Bu kolay değil. Açıkçası Real Madrid inanılmaz uzun rotasyonuyla EuroLeague’in en iyi kadrosu olsa da Efes, adına eşleşmesi daha kolay bir takım olabilirdi. Üstelik 2014 Maccabi‘den beri finaldeki rakibine sezon içerisindeki maçları kaybedip, şampiyon olan bir takım da olmadı. Fakat zor olması, imkansız olduğu anlamına da gelmiyor.
Sadece Efes‘in nasıl yarı final maçında Fenerbahçe karşısında pragmatik oynayıp, değiştirdiği bazı şeyler varsa bu maçta bazı şeyleri ayarlaması gerekiyor. Peki onlar neler?
1- Temponun Karar Vericisi Olmak
CSKA Moskova gibi bu kadar dominant kısalar karşısında geçiş hücumlardan kaynaklı sayıları azaltmak, kolay sayılara engel olmak için tempoyu düşürmenin mantıklı olduğunu düşünebilirsiniz. Fakat bu doğru değil. En azından Efes için değil.

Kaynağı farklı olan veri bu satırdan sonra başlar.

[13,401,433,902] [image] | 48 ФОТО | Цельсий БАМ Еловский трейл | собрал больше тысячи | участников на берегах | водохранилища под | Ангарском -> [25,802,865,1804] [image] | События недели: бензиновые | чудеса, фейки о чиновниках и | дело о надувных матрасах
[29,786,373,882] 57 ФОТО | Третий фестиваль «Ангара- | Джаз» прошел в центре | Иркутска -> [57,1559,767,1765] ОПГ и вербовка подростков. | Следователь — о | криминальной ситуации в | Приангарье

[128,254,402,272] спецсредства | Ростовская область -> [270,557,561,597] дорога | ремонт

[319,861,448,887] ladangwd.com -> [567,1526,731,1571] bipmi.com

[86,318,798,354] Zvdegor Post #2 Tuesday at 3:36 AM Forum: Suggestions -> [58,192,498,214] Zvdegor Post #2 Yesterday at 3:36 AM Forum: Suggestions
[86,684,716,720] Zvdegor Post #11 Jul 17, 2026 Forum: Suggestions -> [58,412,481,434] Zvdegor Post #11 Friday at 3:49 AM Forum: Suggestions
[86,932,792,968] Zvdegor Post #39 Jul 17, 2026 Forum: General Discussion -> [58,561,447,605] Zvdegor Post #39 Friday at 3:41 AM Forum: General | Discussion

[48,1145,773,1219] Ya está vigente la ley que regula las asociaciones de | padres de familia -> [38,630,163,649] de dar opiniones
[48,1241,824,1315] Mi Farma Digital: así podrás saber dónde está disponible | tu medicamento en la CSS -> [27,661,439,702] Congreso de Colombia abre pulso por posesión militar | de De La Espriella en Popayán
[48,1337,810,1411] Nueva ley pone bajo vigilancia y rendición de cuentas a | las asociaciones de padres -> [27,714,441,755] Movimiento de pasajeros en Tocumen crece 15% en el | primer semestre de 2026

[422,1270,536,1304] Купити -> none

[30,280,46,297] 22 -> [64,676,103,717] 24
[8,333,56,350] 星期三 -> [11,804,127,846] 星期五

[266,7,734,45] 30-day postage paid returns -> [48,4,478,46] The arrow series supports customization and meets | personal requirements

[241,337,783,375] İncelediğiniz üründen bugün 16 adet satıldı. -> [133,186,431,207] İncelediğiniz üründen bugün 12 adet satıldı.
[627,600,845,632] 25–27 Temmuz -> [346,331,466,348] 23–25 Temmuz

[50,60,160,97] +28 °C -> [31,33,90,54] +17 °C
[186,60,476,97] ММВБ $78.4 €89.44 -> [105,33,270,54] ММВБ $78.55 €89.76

Efes tempoyla beslenen bir takım ve onu var eden şeyden korkmasına gerek yok. CSKA‘nın da önemli kısa yaratıcıları var ve evet, tempoda iyi de oynuyorlar. Fakat Efes, Larkin’in Avrupa basketboluna meydan okuyan oyunuyla birlikte yaratıcılık ve çeşitlilik açısından Avrupa’nın en iyilerinden biri haline geldi. Özellikle son 1 ayda da takım olarak çok formdalar. Bu sebeple tempoyu düşürmek doğru olan değil.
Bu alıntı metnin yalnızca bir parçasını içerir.